Lines before the one containing "se pude mostrar" are not wanted; restate the rest below word for word, through the last line, but drop any pictures.

Extracted data:
⁂
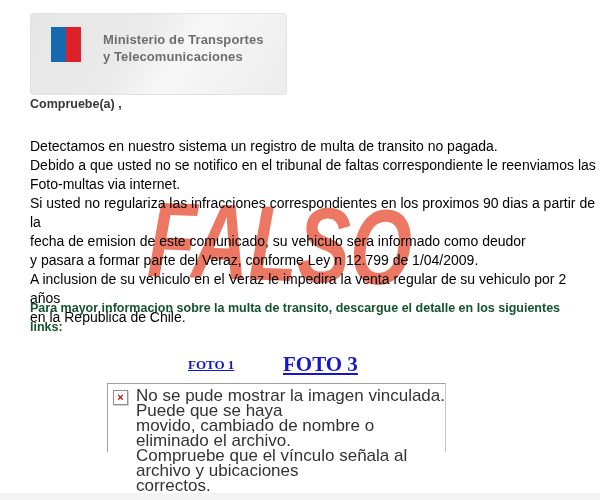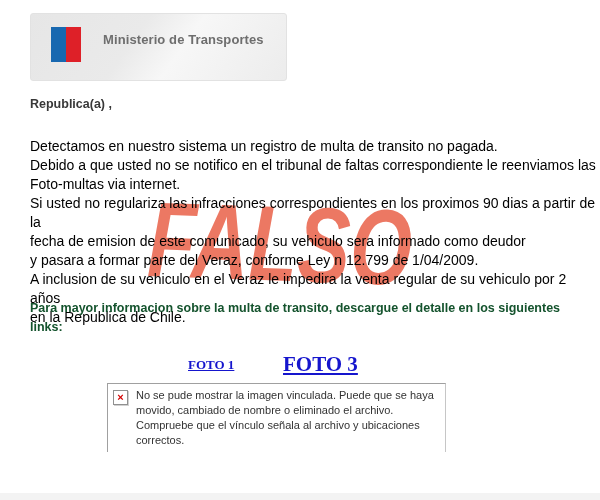"Ministerio de Transportes" .header-bar { height: 68px -> 82px }
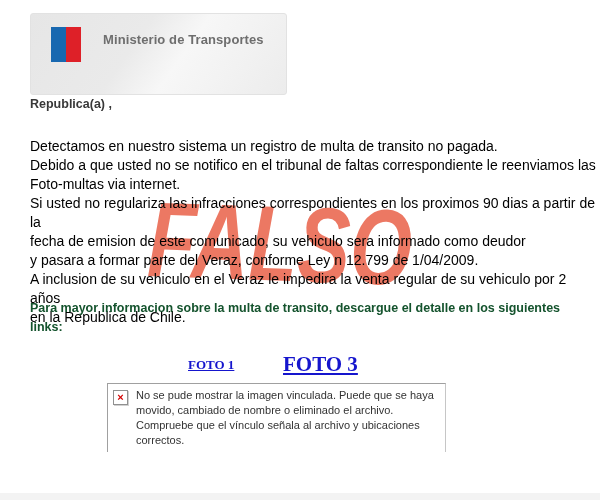"y Telecomunicaciones" div { html: none -> <div>y Telecomunicaciones</div> }
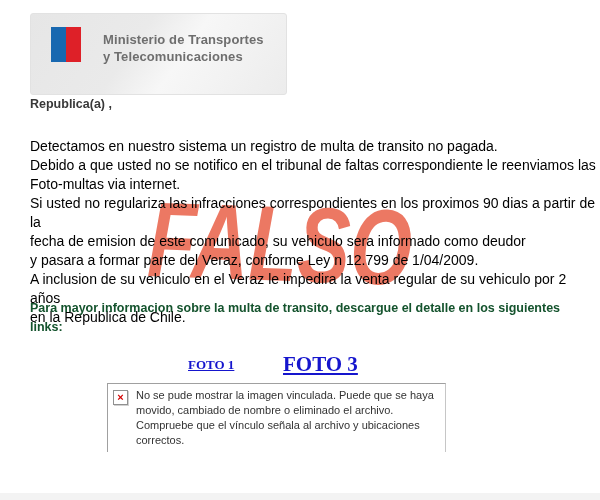"Republica(a) ," div.greeting { text: Republica -> Compruebe }
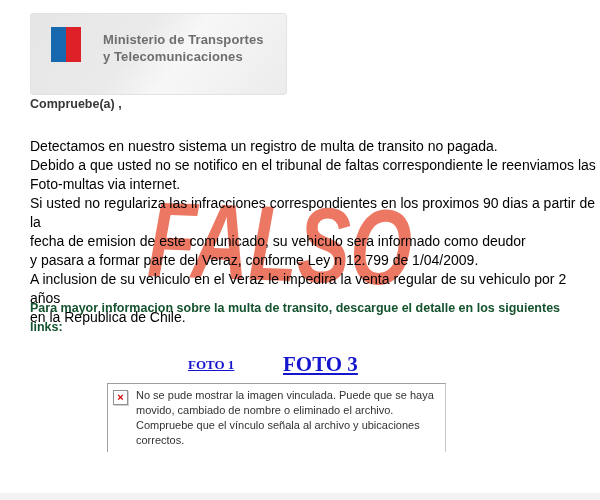"No se pude mostrar la" .alt-text { font-size: 11px -> 17px }
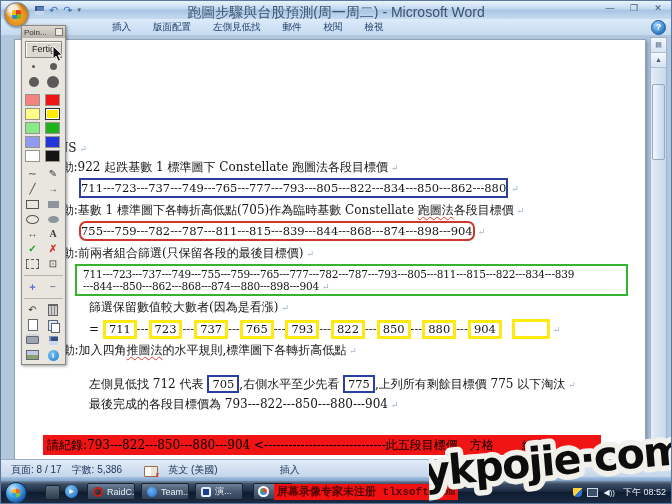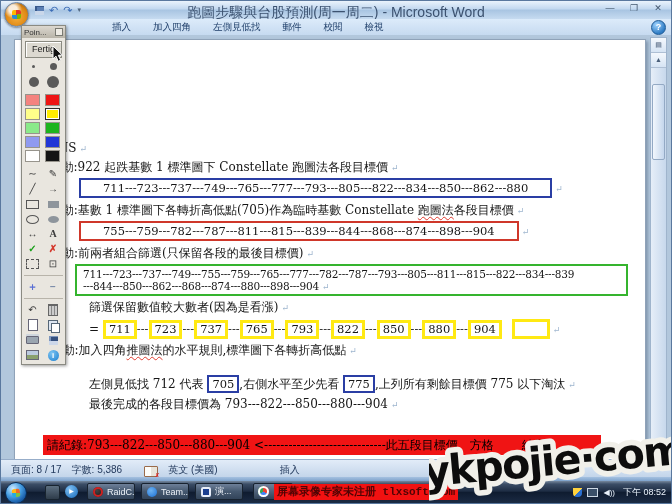"加入四角" span.tab { text: 加入四角 -> 版面配置 }
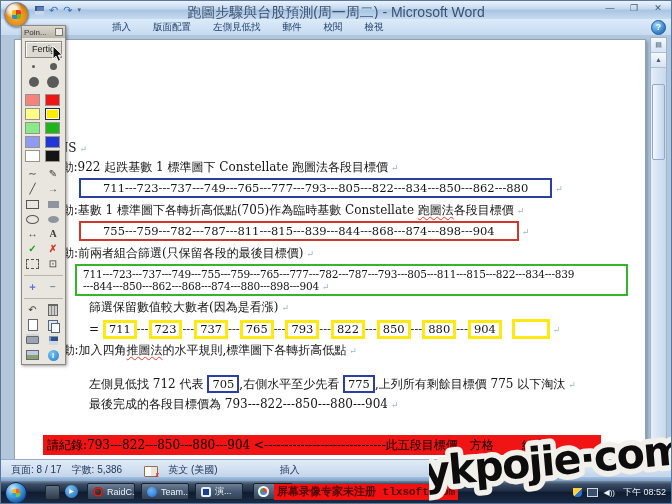"711---723---737---749---765---777---793-" .numbox { padding: 1px 22px -> 1px 0 }
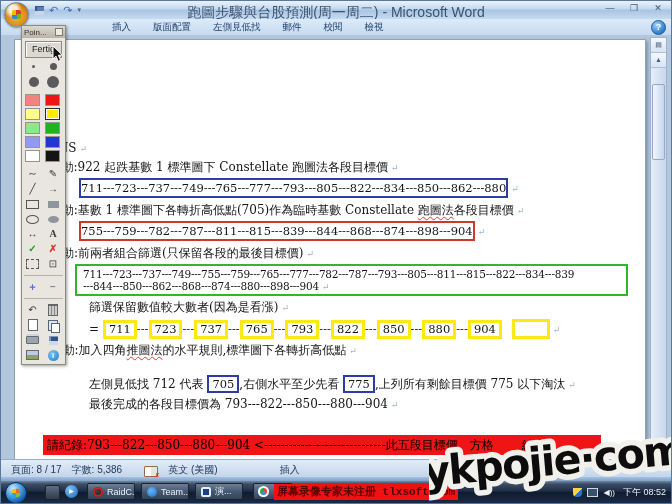"755---759---782---787---811---815---839-" .box-red { border-radius: none -> 7px }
⁂
Expected answer:
"No se pude mostrar la" .alt-text { font-size: 11px -> 17px }
"加入四角" span.tab { text: 加入四角 -> 版面配置 }
"711---723---737---749---765---777---793-" .numbox { padding: 1px 22px -> 1px 0 }
"755---759---782---787---811---815---839-" .box-red { border-radius: none -> 7px }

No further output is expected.